TASK DIRECTIONS: Without the pictures, restate all of the data below word for word.

Saved entries
========
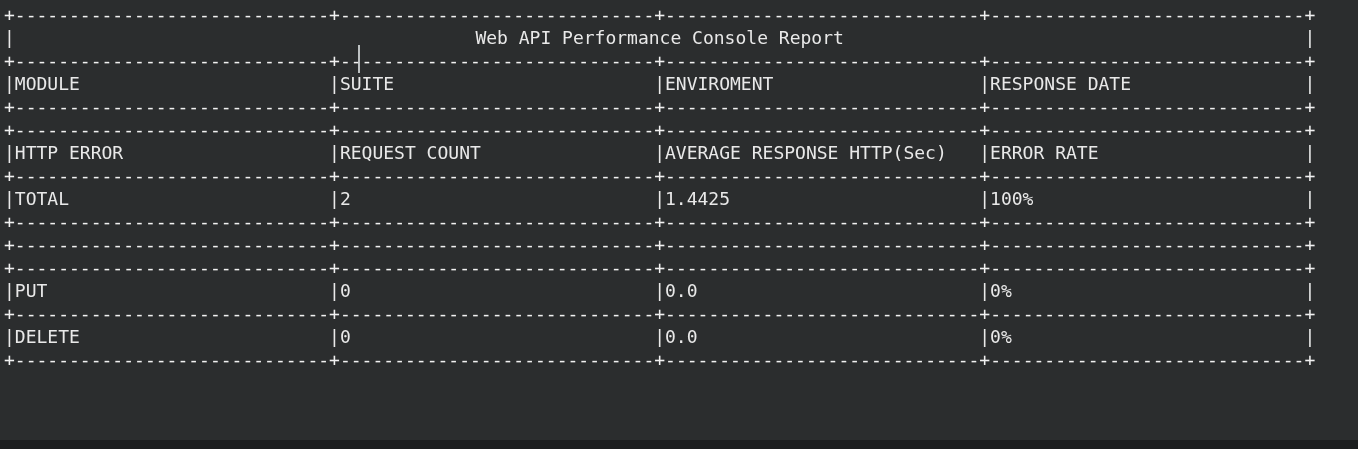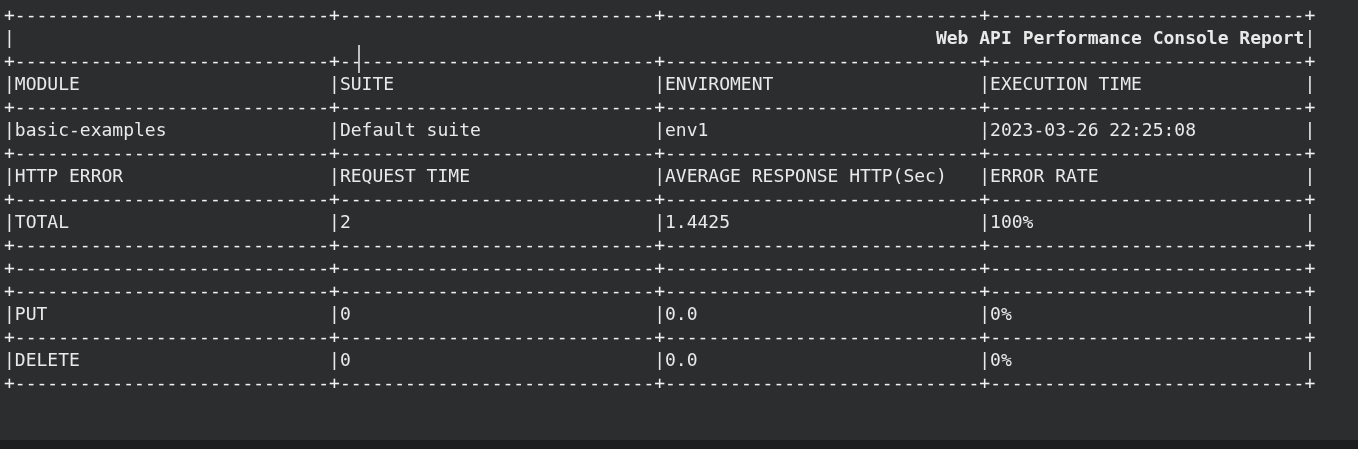--- a/index.html
+++ b/index.html
@@ -35,10 +35,9 @@
   .cell-title {
     display: inline-block;
     width: 119ch;
-    text-align: right;
+    text-align: center;
     vertical-align: top;
     white-space: pre;
-    font-weight: bold;
   }
   .divider { color: #f1f1f1; }
   .cursor {

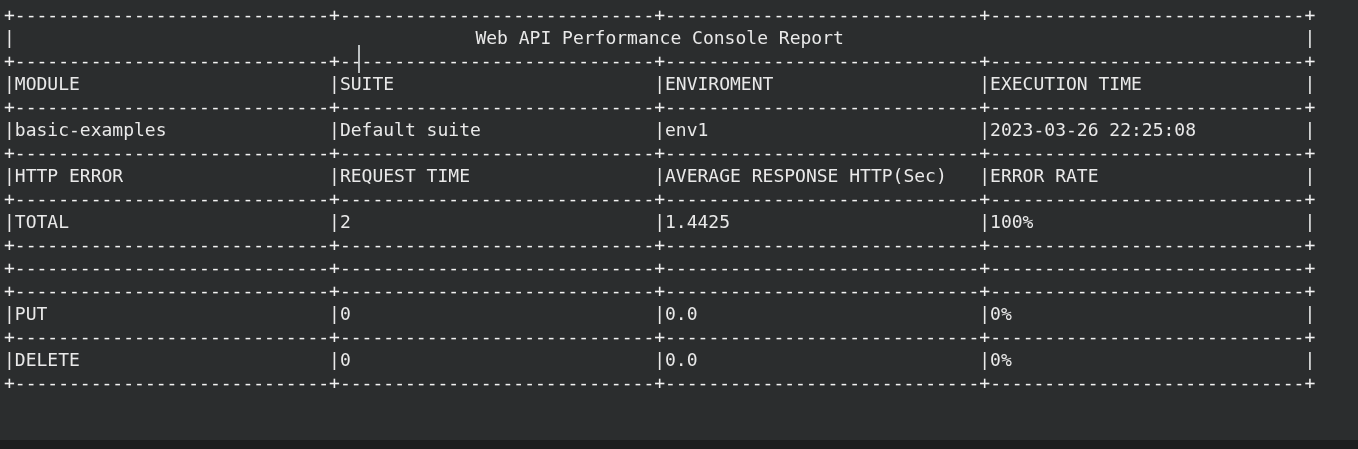--- a/index.html
+++ b/index.html
@@ -66,7 +66,7 @@
 
   <div class="line divider" style="color: rgb(241, 241, 241);">+-----------------------------+-----------------------------+-----------------------------+-----------------------------+</div>
 
-  <div class="line"><span class="pipe">|</span><span class="cell">MODULE</span><span class="pipe">|</span><span class="cell">SUITE</span><span class="pipe">|</span><span class="cell">ENVIROMENT</span><span class="pipe">|</span><span class="cell">EXECUTION TIME</span><span class="pipe">|</span></div>
+  <div class="line"><span class="pipe">|</span><span class="cell">MODULE</span><span class="pipe">|</span><span class="cell">SUITE</span><span class="pipe">|</span><span class="cell">ENVIROMENT</span><span class="pipe">|</span><span class="cell">RESPONSE DATE</span><span class="pipe">|</span></div>
 
   <div class="line divider" style="color: rgb(241, 241, 241);">+-----------------------------+-----------------------------+-----------------------------+-----------------------------+</div>
 

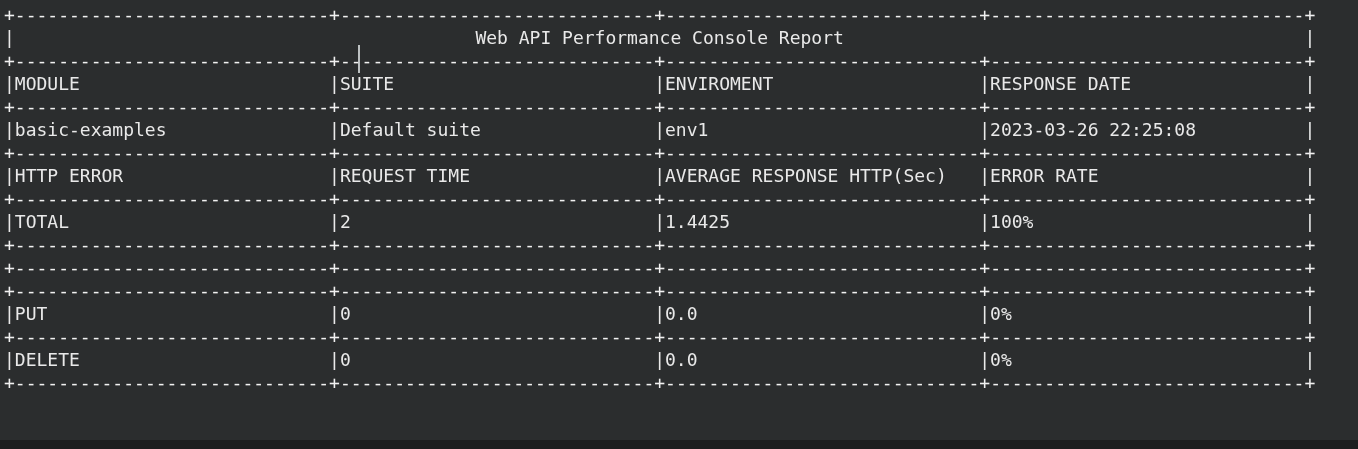--- a/index.html
+++ b/index.html
@@ -70,7 +70,6 @@
 
   <div class="line divider" style="color: rgb(241, 241, 241);">+-----------------------------+-----------------------------+-----------------------------+-----------------------------+</div>
 
-  <div class="line"><span class="pipe">|</span><span class="cell">basic-examples</span><span class="pipe">|</span><span class="cell">Default suite</span><span class="pipe">|</span><span class="cell">env1</span><span class="pipe">|</span><span class="cell">2023-03-26 22:25:08</span><span class="pipe">|</span></div>
 
   <div class="line divider" style="color: rgb(241, 241, 241);">+-----------------------------+-----------------------------+-----------------------------+-----------------------------+</div>
 

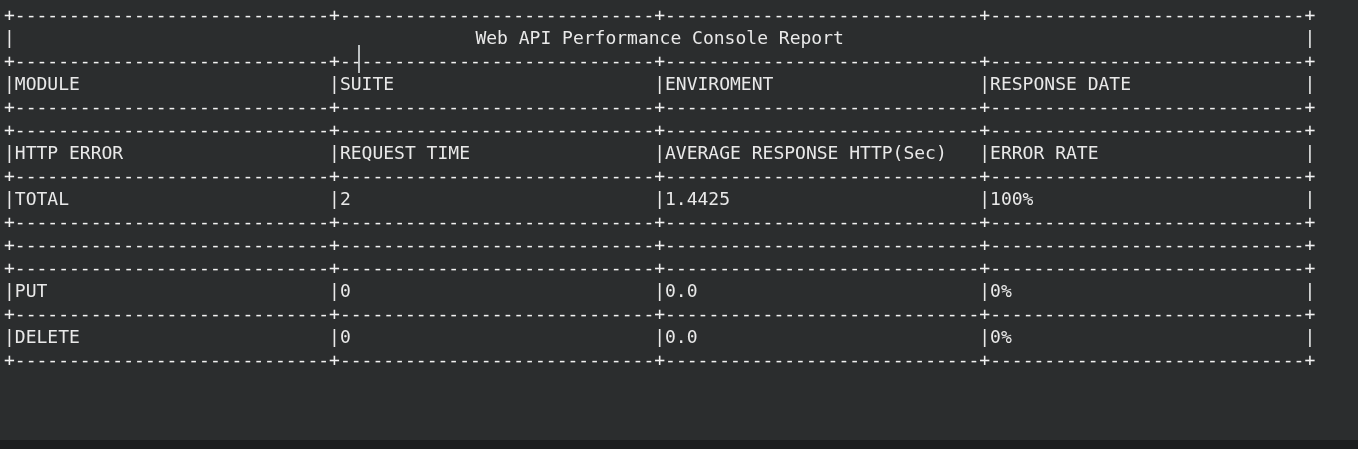--- a/index.html
+++ b/index.html
@@ -73,7 +73,7 @@
 
   <div class="line divider" style="color: rgb(241, 241, 241);">+-----------------------------+-----------------------------+-----------------------------+-----------------------------+</div>
 
-  <div class="line"><span class="pipe">|</span><span class="cell">HTTP ERROR</span><span class="pipe">|</span><span class="cell">REQUEST TIME</span><span class="pipe">|</span><span class="cell">AVERAGE RESPONSE HTTP(Sec)</span><span class="pipe">|</span><span class="cell">ERROR RATE</span><span class="pipe">|</span></div>
+  <div class="line"><span class="pipe">|</span><span class="cell">HTTP ERROR</span><span class="pipe">|</span><span class="cell">REQUEST COUNT</span><span class="pipe">|</span><span class="cell">AVERAGE RESPONSE HTTP(Sec)</span><span class="pipe">|</span><span class="cell">ERROR RATE</span><span class="pipe">|</span></div>
 
   <div class="line divider" style="color: rgb(241, 241, 241);">+-----------------------------+-----------------------------+-----------------------------+-----------------------------+</div>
========
FINISHED EXERCISE:
--- a/index.html
+++ b/index.html
@@ -35,10 +35,9 @@
   .cell-title {
     display: inline-block;
     width: 119ch;
-    text-align: right;
+    text-align: center;
     vertical-align: top;
     white-space: pre;
-    font-weight: bold;
   }
   .divider { color: #f1f1f1; }
   .cursor {

--- a/index.html
+++ b/index.html
@@ -66,7 +66,7 @@
 
   <div class="line divider" style="color: rgb(241, 241, 241);">+-----------------------------+-----------------------------+-----------------------------+-----------------------------+</div>
 
-  <div class="line"><span class="pipe">|</span><span class="cell">MODULE</span><span class="pipe">|</span><span class="cell">SUITE</span><span class="pipe">|</span><span class="cell">ENVIROMENT</span><span class="pipe">|</span><span class="cell">EXECUTION TIME</span><span class="pipe">|</span></div>
+  <div class="line"><span class="pipe">|</span><span class="cell">MODULE</span><span class="pipe">|</span><span class="cell">SUITE</span><span class="pipe">|</span><span class="cell">ENVIROMENT</span><span class="pipe">|</span><span class="cell">RESPONSE DATE</span><span class="pipe">|</span></div>
 
   <div class="line divider" style="color: rgb(241, 241, 241);">+-----------------------------+-----------------------------+-----------------------------+-----------------------------+</div>
 

--- a/index.html
+++ b/index.html
@@ -70,7 +70,6 @@
 
   <div class="line divider" style="color: rgb(241, 241, 241);">+-----------------------------+-----------------------------+-----------------------------+-----------------------------+</div>
 
-  <div class="line"><span class="pipe">|</span><span class="cell">basic-examples</span><span class="pipe">|</span><span class="cell">Default suite</span><span class="pipe">|</span><span class="cell">env1</span><span class="pipe">|</span><span class="cell">2023-03-26 22:25:08</span><span class="pipe">|</span></div>
 
   <div class="line divider" style="color: rgb(241, 241, 241);">+-----------------------------+-----------------------------+-----------------------------+-----------------------------+</div>
 

--- a/index.html
+++ b/index.html
@@ -73,7 +73,7 @@
 
   <div class="line divider" style="color: rgb(241, 241, 241);">+-----------------------------+-----------------------------+-----------------------------+-----------------------------+</div>
 
-  <div class="line"><span class="pipe">|</span><span class="cell">HTTP ERROR</span><span class="pipe">|</span><span class="cell">REQUEST TIME</span><span class="pipe">|</span><span class="cell">AVERAGE RESPONSE HTTP(Sec)</span><span class="pipe">|</span><span class="cell">ERROR RATE</span><span class="pipe">|</span></div>
+  <div class="line"><span class="pipe">|</span><span class="cell">HTTP ERROR</span><span class="pipe">|</span><span class="cell">REQUEST COUNT</span><span class="pipe">|</span><span class="cell">AVERAGE RESPONSE HTTP(Sec)</span><span class="pipe">|</span><span class="cell">ERROR RATE</span><span class="pipe">|</span></div>
 
   <div class="line divider" style="color: rgb(241, 241, 241);">+-----------------------------+-----------------------------+-----------------------------+-----------------------------+</div>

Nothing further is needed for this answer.